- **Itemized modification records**
++++++++
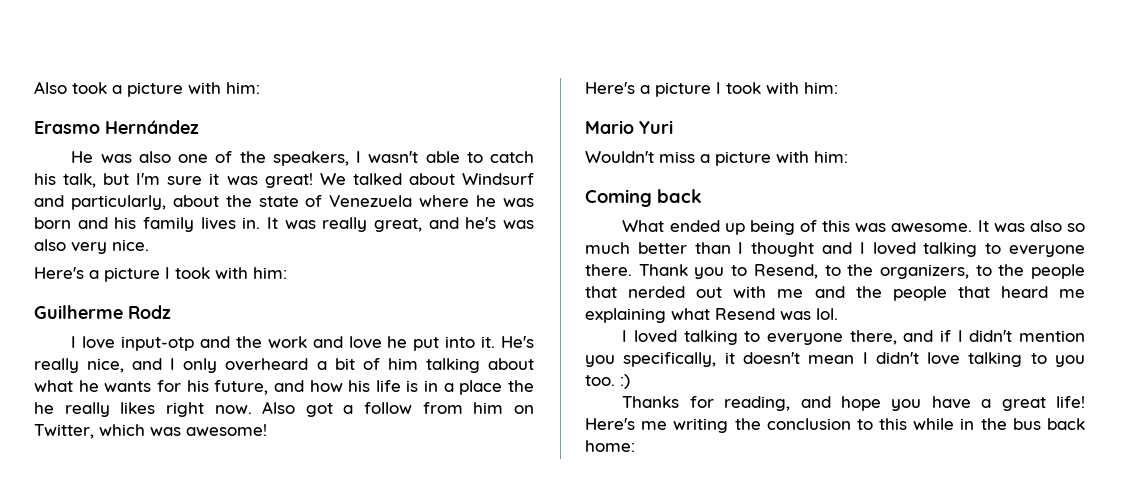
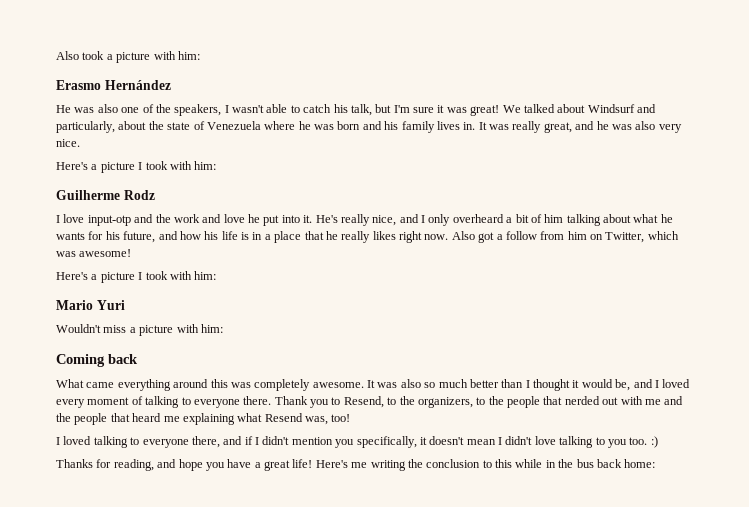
- It was really great, and he's was also very nice.
+ It was really great, and he was also very nice.
- He's really nice, and I only overheard a bit of him talking about what he wants for his future, and how his life is in a place the he really likes right now.
+ He's really nice, and I only overheard a bit of him talking about what he wants for his future, and how his life is in a place that he really likes right now.
- What ended up being of this was awesome.
+ What came everything around this was completely awesome.
- It was also so much better than I thought and I loved talking to everyone there.
+ It was also so much better than I thought it would be, and I loved every moment of talking to everyone there.
- Thank you to Resend, to the organizers, to the people that nerded out with me and the people that heard me explaining what Resend was lol.
+ Thank you to Resend, to the organizers, to the people that nerded out with me and the people that heard me explaining what Resend was, too!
++++++++
- **Your instructions**
Exact duplicates of all the entries are required, and no image may appear in them.

- **Completed task**
- It was really great, and he's was also very nice.
+ It was really great, and he was also very nice.
- He's really nice, and I only overheard a bit of him talking about what he wants for his future, and how his life is in a place the he really likes right now.
+ He's really nice, and I only overheard a bit of him talking about what he wants for his future, and how his life is in a place that he really likes right now.
- What ended up being of this was awesome.
+ What came everything around this was completely awesome.
- It was also so much better than I thought and I loved talking to everyone there.
+ It was also so much better than I thought it would be, and I loved every moment of talking to everyone there.
- Thank you to Resend, to the organizers, to the people that nerded out with me and the people that heard me explaining what Resend was lol.
+ Thank you to Resend, to the organizers, to the people that nerded out with me and the people that heard me explaining what Resend was, too!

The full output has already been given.